Элли повернулась ко мне, лицо ее было жестким, а глаза не по-детски серьезны.
— Зато я могу лежать на прекрасной белой кровати голая и притворяться, чтобы клиент думал, что я страстно желаю его. И потом, когда он с дрожащими коленями будет надевать брюки, его тоже не будет волновать моя чернота, его будет волновать совсем другое. Он спросит: «А ты уверена, что не больна, девочка? Если больна, то скажи. Я не буду сердиться, просто мне надо знать, не пойти ли к доктору, пока не поздно». А я посмотрю на него и скажу: «Я не больна, мистер, можете не волноваться. Может быть, снаружи я и черная, но внутри чистая и белая, как любая белая женщина, которых вы знаете». Но я скажу это не так, как сейчас, я скажу это тихим, хриплым голосом, со слезой: «Я не больна, мистер».

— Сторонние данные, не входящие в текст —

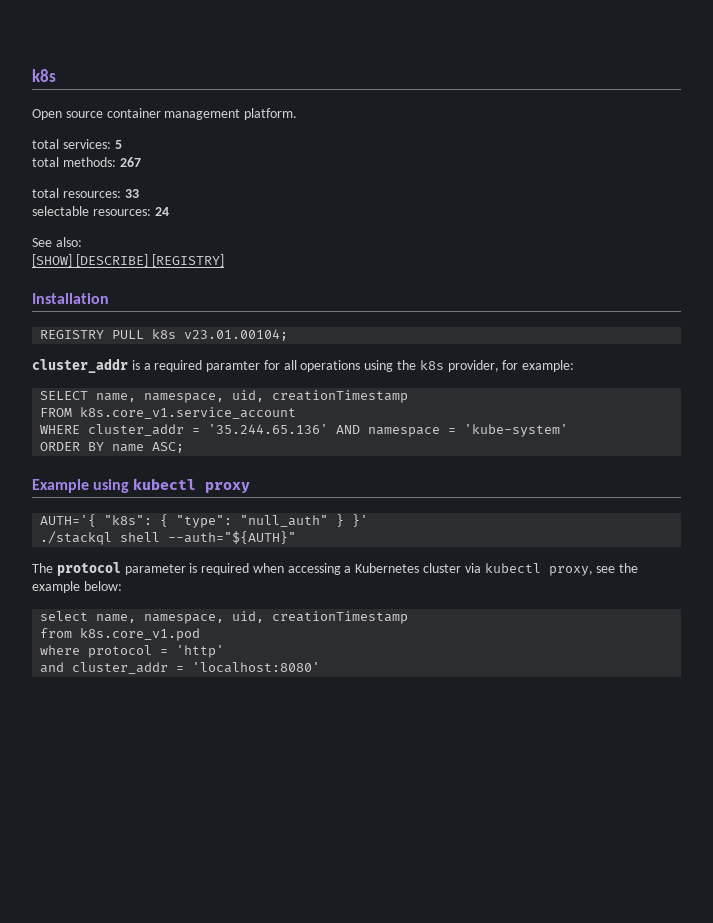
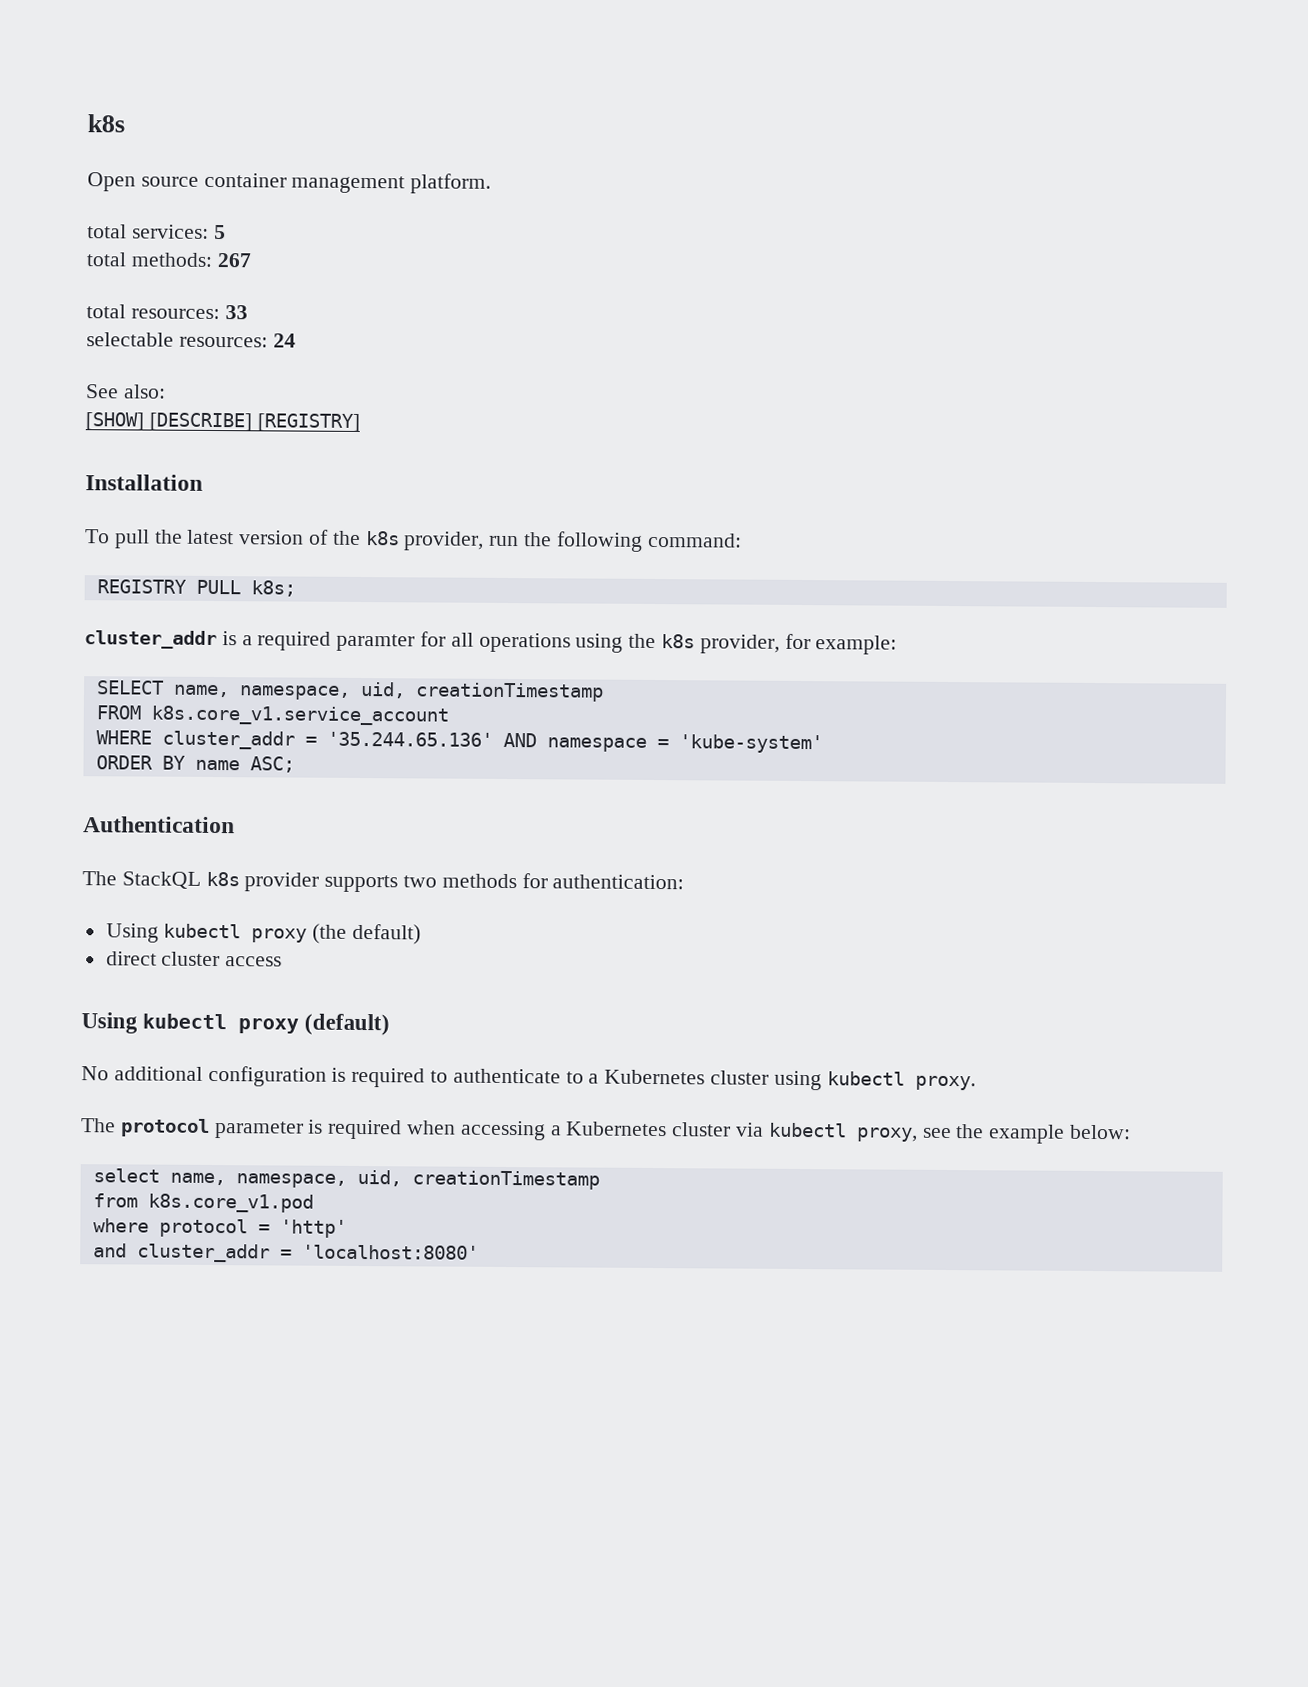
+ To pull the latest version of the k8s provider, run the following command:
- REGISTRY PULL k8s v23.01.00104;
+ REGISTRY PULL k8s;
- Example using kubectl proxy
- AUTH='{ "k8s": { "type": "null_auth" } }'
- ./stackql shell --auth="${AUTH}"
+ Authentication
+ The StackQL k8s provider supports two methods for authentication:
+ Using kubectl proxy (the default)
+ direct cluster access
+ Using kubectl proxy (default)
+ No additional configuration is required to authenticate to a Kubernetes cluster using kubectl proxy.

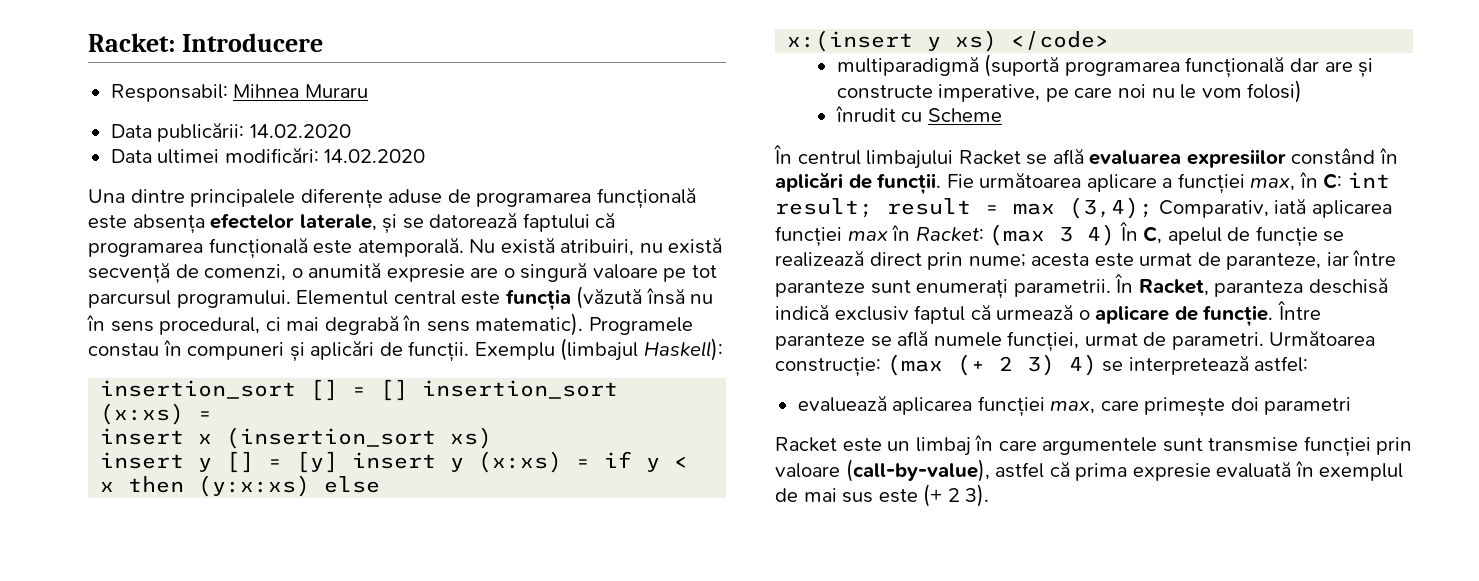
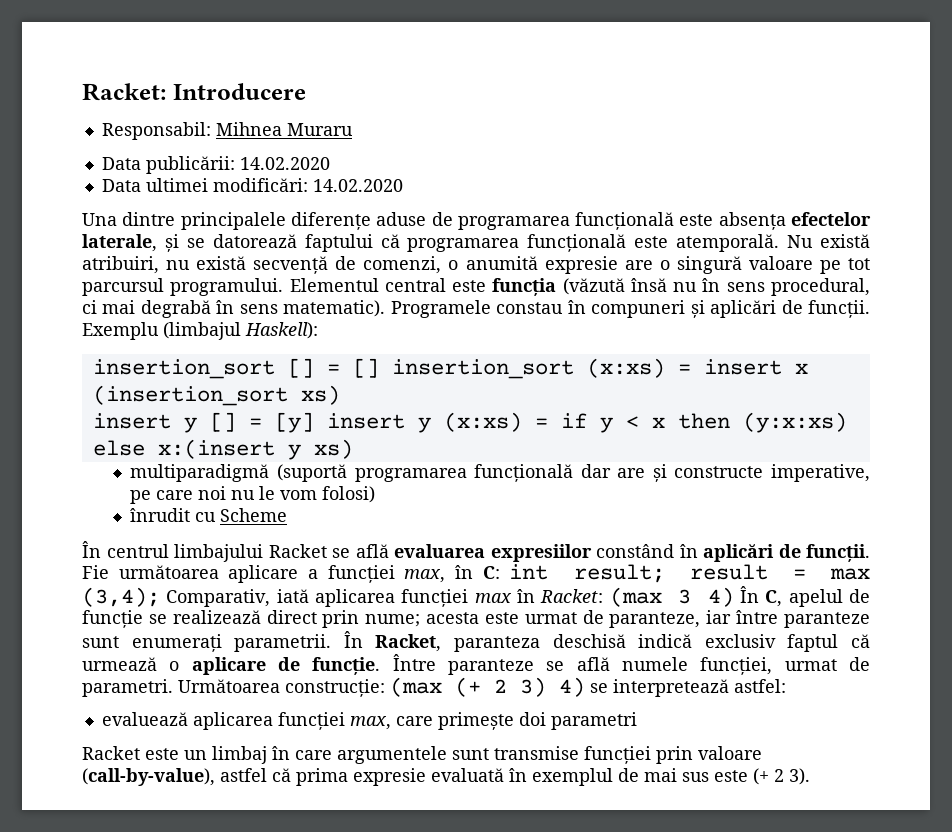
- insertion_sort [] = [] insertion_sort (x:xs) =
- insert x (insertion_sort xs)
+ insertion_sort [] = [] insertion_sort (x:xs) = insert x (insertion_sort xs)
- insert y [] = [y] insert y (x:xs) = if y < x then (y:x:xs) else
- x:(insert y xs) </code>
+ insert y [] = [y] insert y (x:xs) = if y < x then (y:x:xs) else x:(insert y xs)

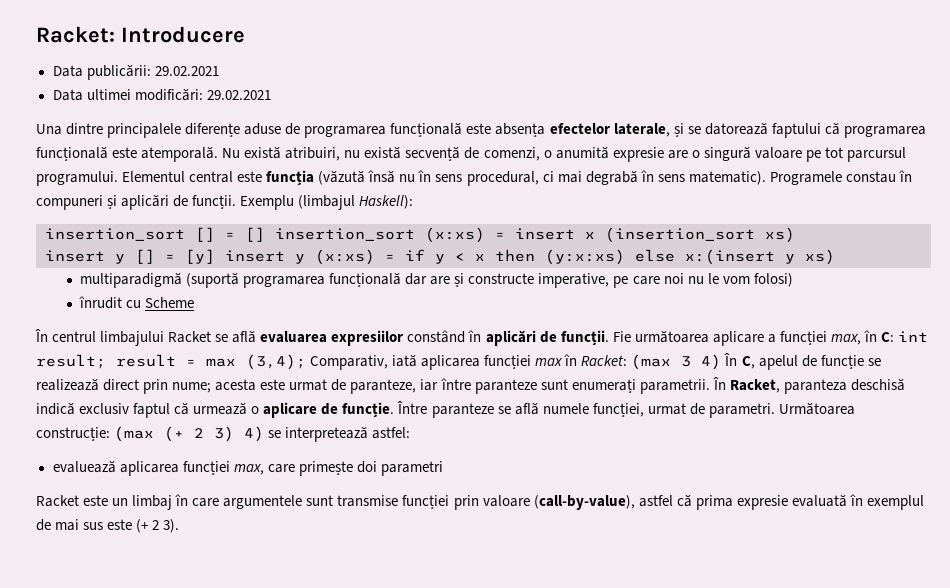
- Responsabil: Mihnea Muraru
- Data publicării: 14.02.2020
+ Data publicării: 29.02.2021
- Data ultimei modificări: 14.02.2020
+ Data ultimei modificări: 29.02.2021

Она встала, выпрямилась и посмотрела на меня.
— Я не больна, мистер, — повторила она.
Меня глубоко тронул тон, которым она произнесла это. Я отложил сигарету, встал и обнял ее.
— Вы мне нравитесь, леди, — сказал я.
Она положила голову мне на грудь и плакала, плакала, плакала. Я позволил ей выплакаться, а потом мы стояли молча некоторое время.
— Извини, — сказал я.
Элли отстранилась от меня, взяла сигарету из пачки, которую я оставил на столе, и закурила.

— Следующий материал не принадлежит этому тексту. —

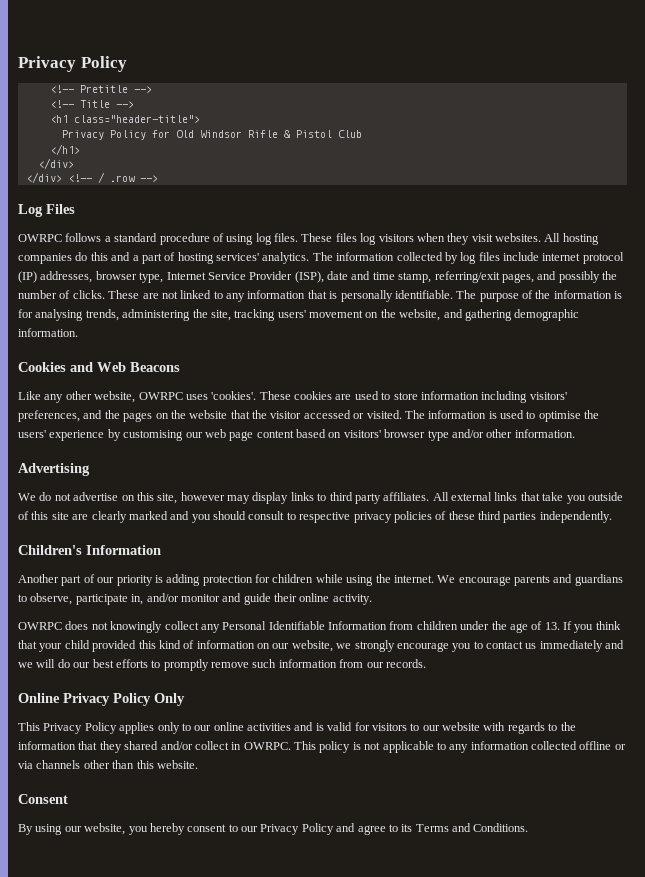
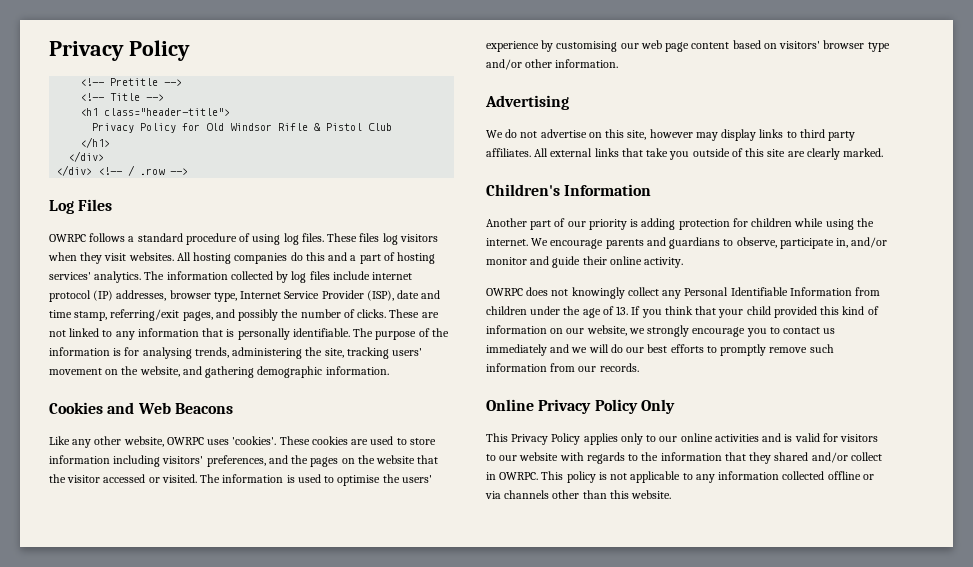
- All external links that take you outside of this site are clearly marked and you should consult to respective privacy policies of these third parties independently.
+ All external links that take you outside of this site are clearly marked.
- Consent
- By using our website, you hereby consent to our Privacy Policy and agree to its Terms and Conditions.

— Не знаю, почему я тебе все это наговорила, — сказала она так тихо, что я с трудом услышал ее. — Ты совсем не виноват, что они такие: видно, мне просто надо было выговориться.
— Я знаю, как это бывает, когда на душе накипит, а высказать свою боль некому, — сказал я. — Я много раз испытывал подобное.

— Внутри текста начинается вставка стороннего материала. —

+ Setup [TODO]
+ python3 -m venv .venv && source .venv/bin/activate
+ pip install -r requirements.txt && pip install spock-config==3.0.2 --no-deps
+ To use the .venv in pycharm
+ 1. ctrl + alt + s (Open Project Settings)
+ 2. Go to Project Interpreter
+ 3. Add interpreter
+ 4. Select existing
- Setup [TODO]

Она подошла к раковине, сполоснула лицо, причесалась. У нее были курчавые волосы, но она пользовалась каким-то кремом, чтобы размягчить их, поэтому они волнами обрамляли ее личико. Ее темная кожа была нежной с голубоватым оттенком, что высветляло ее. У нее была стройная фигурка, высокая грудь, плоский живот, длинные ноги, которые казались еще длинней из-за высоких каблуков.
Она села, взяла горящую сигарету и затянулась.
— Мне теперь лучше, — произнесла она уже обычным голосом.
Я чувствовал себя отвратительно. Мы сидели и молчали, дожидаясь прихода семейства. Когда в подъезде раздался голос Тома, Элли отложила сигарету, подошла к раковине и прополоскала рот.
— Маме не понравится, если она узнает, что я курю, — объяснила она.
Я ушел от них около семи, как раз перед ужином. Мне не хотелось ничего брать у них, а накормить они могли меня, только урезав свои порции. Я пообещал, что приду на следующей неделе, и отправился ужинать в кафетерий на Сто двадцать пятой улице. Потом я пошел в кино и посмотрел фильм под названием «Мотылек». Это была комедия из жизни американцев, однако она совсем не соответствовала реальности. Так у нас никто не жил.
Глава десятая
К концу следующей недели мой быт окончательно наладился. Придя в пятницу с работы, я поинтересовался у портье насчет постоянной комнаты, и за три доллара в неделю получил номер с ванной. Он был больше предыдущего, имел два окна, выходящих на улицу, и большой шкаф. Картину дополняли несколько кресел, небольшой столик возле кровати и комод.